Diction Diction is the choice of words and the order of words a writer chooses for his or her literary creation. Diction may be on the continuum from very informal, or low diction, to very formal, or high diction. In Gothic novels, writers opted to use somewhat archaic and formal language, particularly in dialogue. Although the word choices are not accurate representations of the speech patterns of medieval people, the diction of a Gothic novel is reminiscent of a medieval romance. Further, the diction removes the novel from the present-day reality. Walpole, for example, writes the following for his heroine Isabella in The Castle of Otranto: “Sir, whoever you are, take pity on a wretched princess standing on the brink of destruction: assist me to escape from this fatal castle, or in a few moments I may be made miserable for ever.”

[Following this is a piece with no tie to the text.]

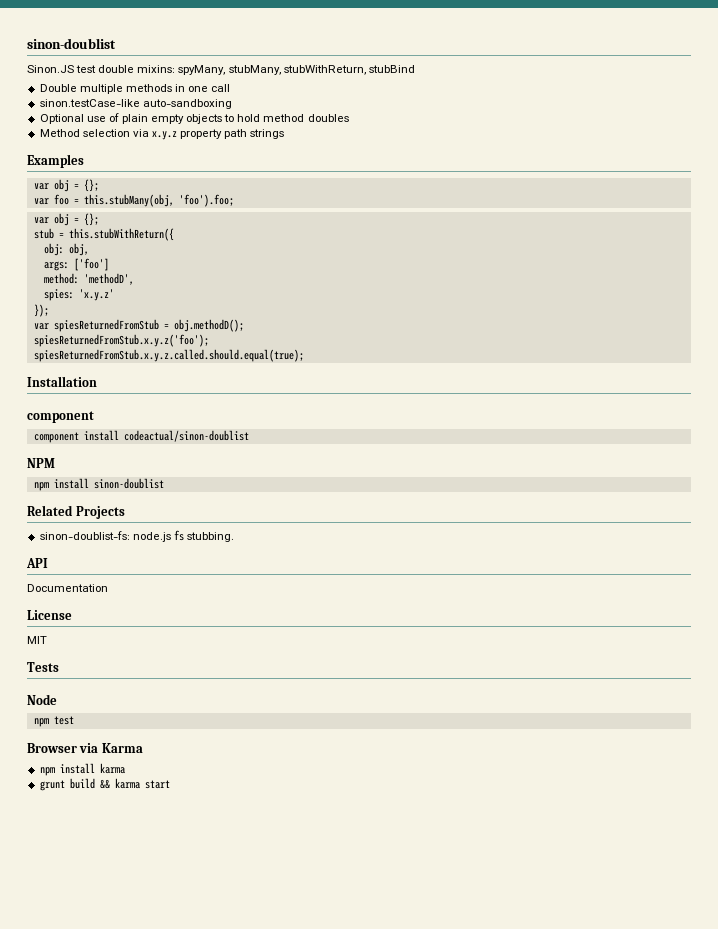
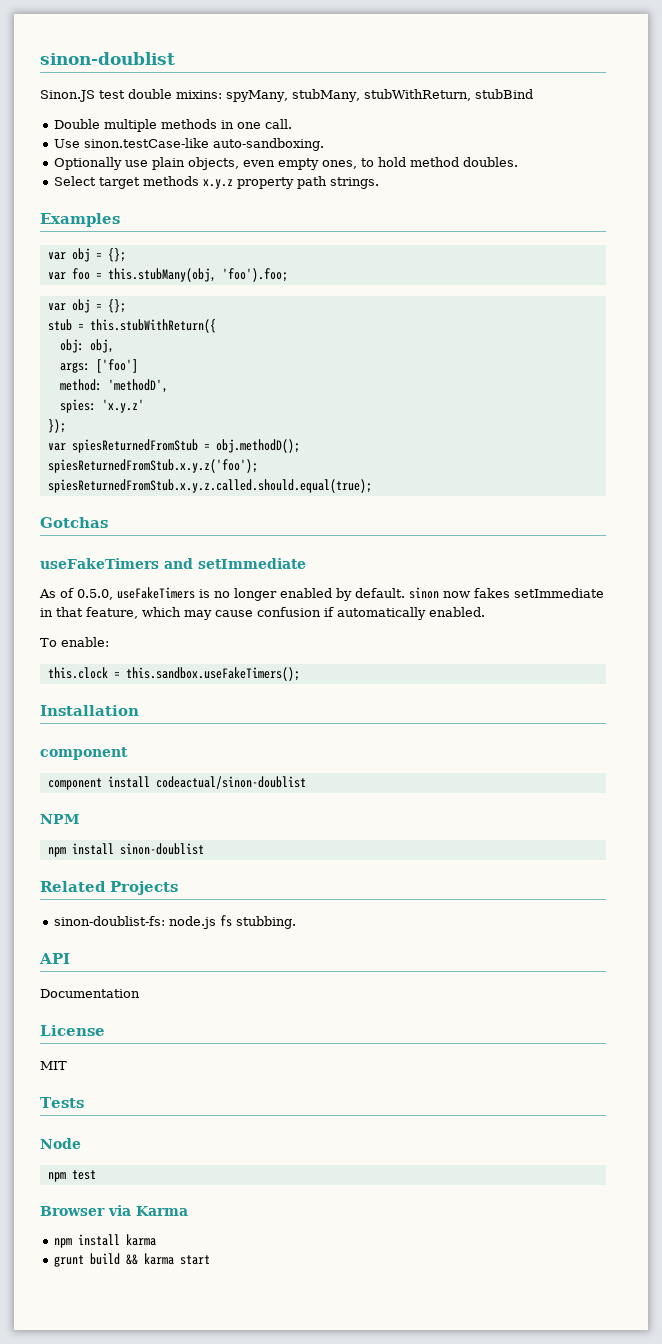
[211,84,231,92] [39,99,232,109] [39,113,349,124] [39,129,149,137] call // sinon.testCase-like auto-sandboxing // Optional use of plain empty objects to hold method doubles // Method selection via -> [265,119,293,129] [54,138,325,151] [54,157,519,170] [54,176,200,189] call. // Use sinon.testCase-like auto-sandboxing. // Optionally use plain objects, even empty ones, to hold method doubles. // Select target methods
[250,129,285,139] strings -> [330,177,380,189] strings.
(304, 355) none -> [40,517,108,528] [40,558,306,569] [39,587,604,601] [40,607,485,620] [40,637,109,647] [47,667,300,681] // Gotchas // useFakeTimers and setImmediate // As of 0.5.0, useFakeTimers is no longer enabled by default. sinon now fakes setImmediate in that feature, which may cause confusion if automatically enabled. // To enable: // this.clock = this.sandbox.useFakeTimers();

Narrative Narrative is an accounting of an event or sequence of events, real or invented. In literary criticism, the expression “narrative technique” usually refers to the way the author structures and presents his or her story. Gothic literature can be characterized by the complex and complicated narrative structures writers give their work. There are usually plots within plots, and there are episodes that seem to have little connection to the episodes immediately before and after. The episodic nature of the narrative perhaps can be attributed to the Gothic writers’ attention to medieval romance. William Malory’s early fifteenth century Morte D’Arthur, a compilation of medieval Arthurian romances circulating in Malory’s day, for example, comprises episodes of knights, damsels, challenges, and castles. Likewise, Gothic writers often provide little transition or explanation for the arrangement of their episodes. The overall effect, both in medieval romance and Gothic novels, is to render the narrative strange and fragmented.
Gothic writers also often present an exceedingly complicated narrative, woven around some theme or idea. For example, in Maturin’s Melmoth the Wanderer, there are stories within stories. Kiely describes the narrative of this book in his The Ro- mantic Novel in England: “The structure of Melmoth the Wanderer, a series of narrations within narrations—often compared with a nest of Chinese boxes—defies conventional chronological sequence and replaces it with obsessive variations on the single theme of human misery.” The overall effect of such construction is to distort the chronological and spatial development of the story and to give the overall work a dreamlike quality.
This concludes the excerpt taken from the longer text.